17 of 19 people found the following review helpful
5.0 out of 5 stars The Book That Made Me a Diarist, Feb 16 2000
By A Customer - Published on Amazon.com
This review is from: A Book of One's Own: People and Their Diaries (Paperback)
I read this book over thirteen years ago, and I was hooked on diaries ever since. After reading in Mallon's book about some of the most interesting diarists, I found other diaries to read-one about a man's search for an institution for his retarded son, one by a woman facing major surgery and hospitalization (Walking Through the Fire), and a few others. He also inspired me to start my own diary, which I kept for over twelve years, seldom missing a day. This last year or so, I have fallen off but still add to my diary now and then. This is an activity I was hardly aware of, but when diary keeping is presented in such an interesting way, one sees it in a whole new way. I think of it as "the word made flesh." Mr. Mallon's book has added more to my life than practically any other I have ever read.

12 of 13 people found the following review helpful
4.0 out of 5 stars Peeking through keyholes..., Aug 2 1998
By "rrr338" - Published on Amazon.com
This review is from: A Book of One's Own: People and Their Diaries (Paperback)
Peeking through keyholes of private lives. That's one feeling generated from reading Mallon's analysis of both famous and obscure diarists. Not that the scenes brought to our own mind's vision always ring with truth. Mallon offers fascinating commentary on how the records might reflect deeply seated frustrations, anomosities, or other sources of bias.

One real pleasure of this book is its ability to convey, through snippets of diaries, the rich diversity of style which is possible in writing about one's own life and times.
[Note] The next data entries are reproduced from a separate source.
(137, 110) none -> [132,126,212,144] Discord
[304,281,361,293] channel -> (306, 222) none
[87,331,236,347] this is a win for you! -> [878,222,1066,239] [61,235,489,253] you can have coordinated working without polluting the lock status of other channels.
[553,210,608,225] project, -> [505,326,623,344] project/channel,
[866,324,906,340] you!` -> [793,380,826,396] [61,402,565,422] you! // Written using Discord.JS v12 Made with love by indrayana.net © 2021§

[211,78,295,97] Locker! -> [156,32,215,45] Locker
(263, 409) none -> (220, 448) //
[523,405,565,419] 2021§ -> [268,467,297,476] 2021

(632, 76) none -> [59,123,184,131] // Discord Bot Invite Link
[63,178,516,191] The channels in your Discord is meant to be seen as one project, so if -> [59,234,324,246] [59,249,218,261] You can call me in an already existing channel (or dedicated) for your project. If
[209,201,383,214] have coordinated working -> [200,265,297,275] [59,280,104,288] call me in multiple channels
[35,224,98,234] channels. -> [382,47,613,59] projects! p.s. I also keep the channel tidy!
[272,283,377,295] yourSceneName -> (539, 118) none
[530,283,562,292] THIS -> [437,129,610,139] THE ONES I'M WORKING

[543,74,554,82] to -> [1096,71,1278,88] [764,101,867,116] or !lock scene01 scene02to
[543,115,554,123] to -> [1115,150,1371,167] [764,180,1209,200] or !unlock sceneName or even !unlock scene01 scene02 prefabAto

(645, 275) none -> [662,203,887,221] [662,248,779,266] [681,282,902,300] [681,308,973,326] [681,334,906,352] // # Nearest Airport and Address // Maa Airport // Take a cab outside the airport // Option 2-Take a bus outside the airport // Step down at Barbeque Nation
Despite some very different approaches, Mallon still manages to keep focused on the unifying theme of why people write in the first place, insisting that all diarists really expect that, sometime (and that may be after death), their words will be read and their voices will matter. Hungry Mind Find Press is to be commended for re-issuing this fascinating little book, filled with some very big ideas about life and the challenge of making sense out o! f it all. Anyone who has ever written in a diary, or has thought about that pursuit, will find this read to be very intriguing indeed.